Normally, when I defy the Nüvi's directions, she says "recalculating" in a way I find judgmental.  Today, as she tried to find her way through the blank space, I found her recalculations less judgmental and more bereft.  She seemed (not that I'm anthropomorphizing AT ALL) relieved when I headed home.

When left to pick up Biscuit, I turned the Nüvi back on and directed her back to the blank space. Biscuit didn't smell like pee anymore.  The blank space is now filled in my mind by the exubry stuff that's actually there.

I was listening to Carrie Newcomer as I descended back to the valley that is my home.
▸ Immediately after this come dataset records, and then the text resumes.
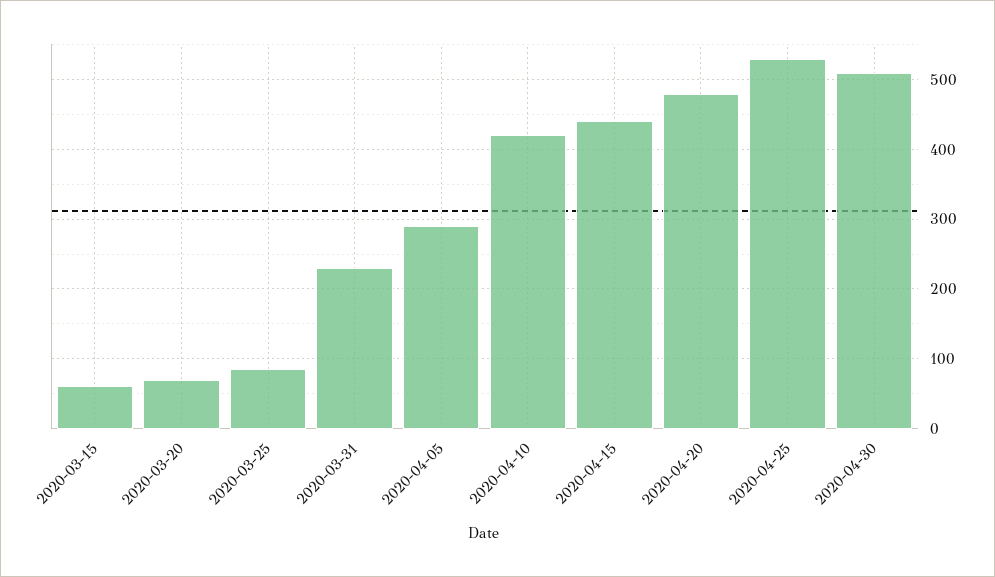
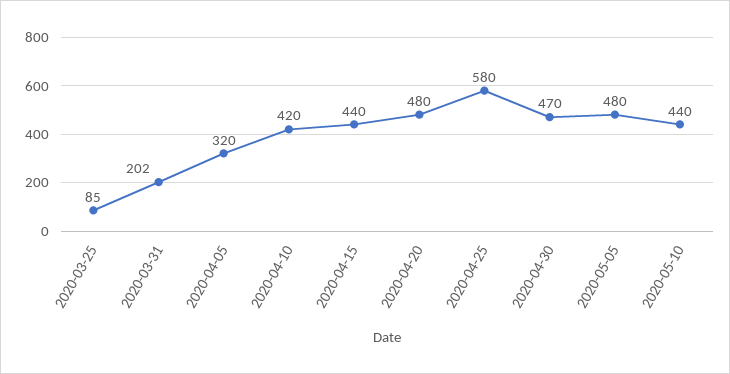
2020-03-15: 60 -> none
2020-03-20: 70 -> none
2020-03-31: 230 -> 202
2020-04-05: 290 -> 320
2020-04-25: 530 -> 580
2020-04-30: 510 -> 470
2020-05-05: none -> 480
2020-05-10: none -> 440

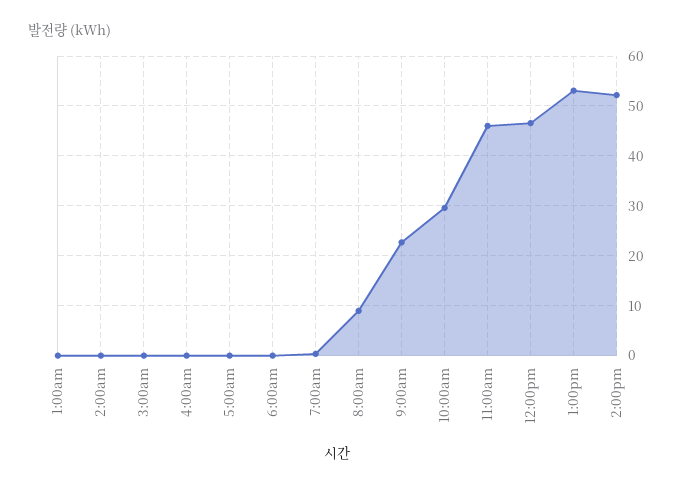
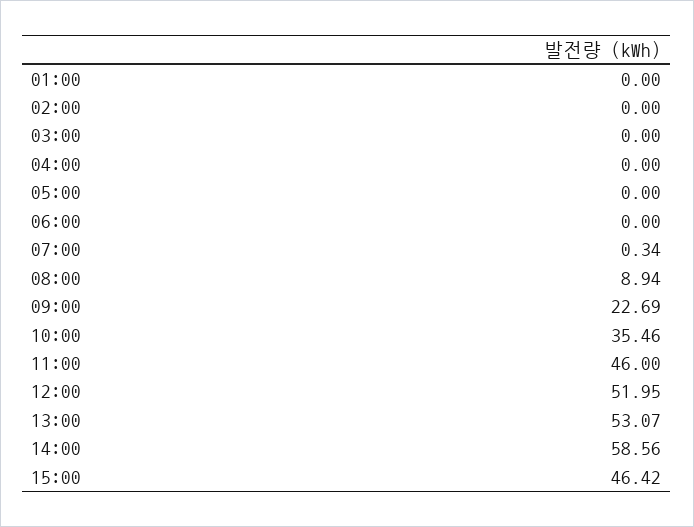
10:00am: 30 -> 35.46
12:00pm: 46 -> 51.95
2:00pm: 52 -> 58.56
15:00: none -> 46.42

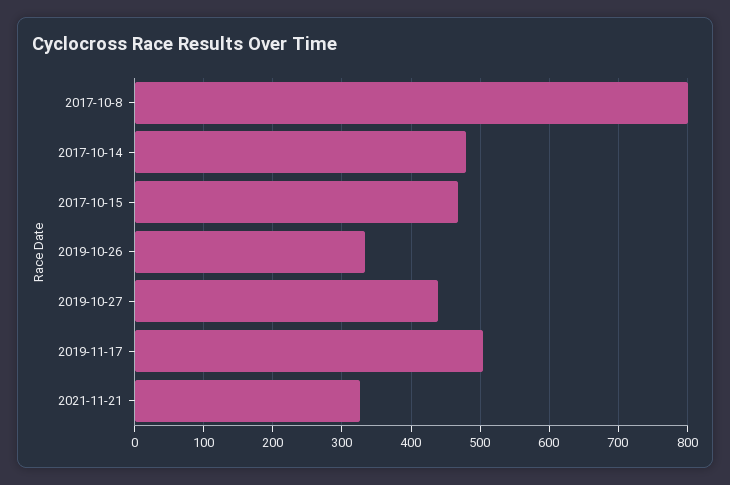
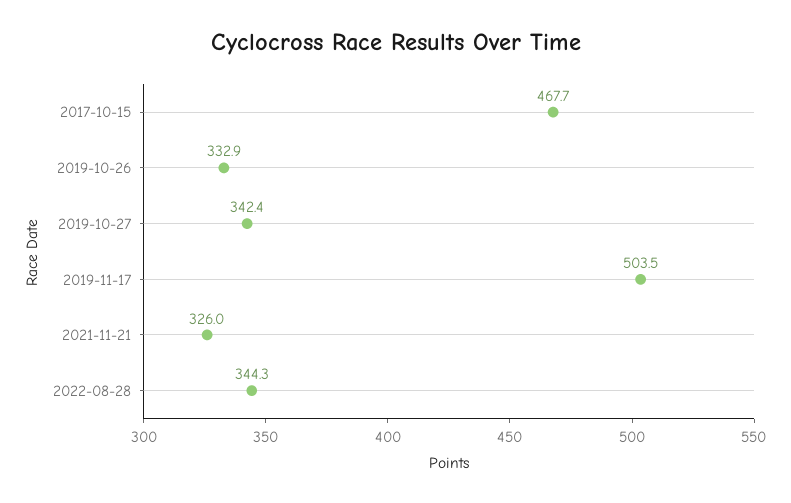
2017-10-8: 800 -> none
2017-10-14: 480 -> none
2019-10-27: 440 -> 342.4
2022-08-28: none -> 344.3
I'm the fool whose life's been spent.
Between what's said and what is meant

Or so she sang.

That bean is surely gone now.  Dessicated enough to dry up and blow up and away from its void.  Maybe it's still there.  It's not a problem I need to solve.

So I will wander without fail
In circles that grow ever wide
The sky expands and then exhales...

When I arrived home, the Nüvi said, "arriving at home, on right."  We both felt glad.

(Lyrics from The Geography of Light by Carrie Newcomer, "There is a Tree")

5 comments:

sandra said...

ooh, my first car (that I drove) was a 1970 toyota corona. We also had an AMC of some sort, so I'll share responsibility for their downfall with you. Other improbable cars I'm wistful for:
- my parents purple (yes, purple) pontiac bonneville
- my second car (also inherited from the same aunt I bought the corona from), an enormous oldsmobile with a v8 that I don't remember the model of. drove like it was floating on a cloud of butter. "oh I got me a car, it seats about 20, so c'mon and bring your jukebox money!"

weese said...

i can get the bean out.

Sporks said...

If only I had known you then, weese. Pray tell me how you'd approach it?

S, your aunt cars sound fab.

PixieFlute said...

I remember the Citation. My parents had one and what a lemon it was. My mother prayed all the way to the dealer on the day we were trading it in, which wasn't that long after they bought it, considering they usually ran cars into the ground.

Teresa said...

My parents, they of the check-writing, urinating Lulu dog, had Beetles, followed by a Corvair (the "Unsafe at any Speed" car), and several Dodges (a Dart, a Charger, etc.) before they entered their Toyoya truck epoch—and slightly later, a Datsun/Nissan Z phase. As for on-board navigation, it was all about Thompson Guides, which also left us in the lurch when developments were newer than the date of publication, though in that case you didn't find yourself in gray territory, but rather furiously flipping through the book, certain that you must be missing the correct page. Not sure which is more unsettling…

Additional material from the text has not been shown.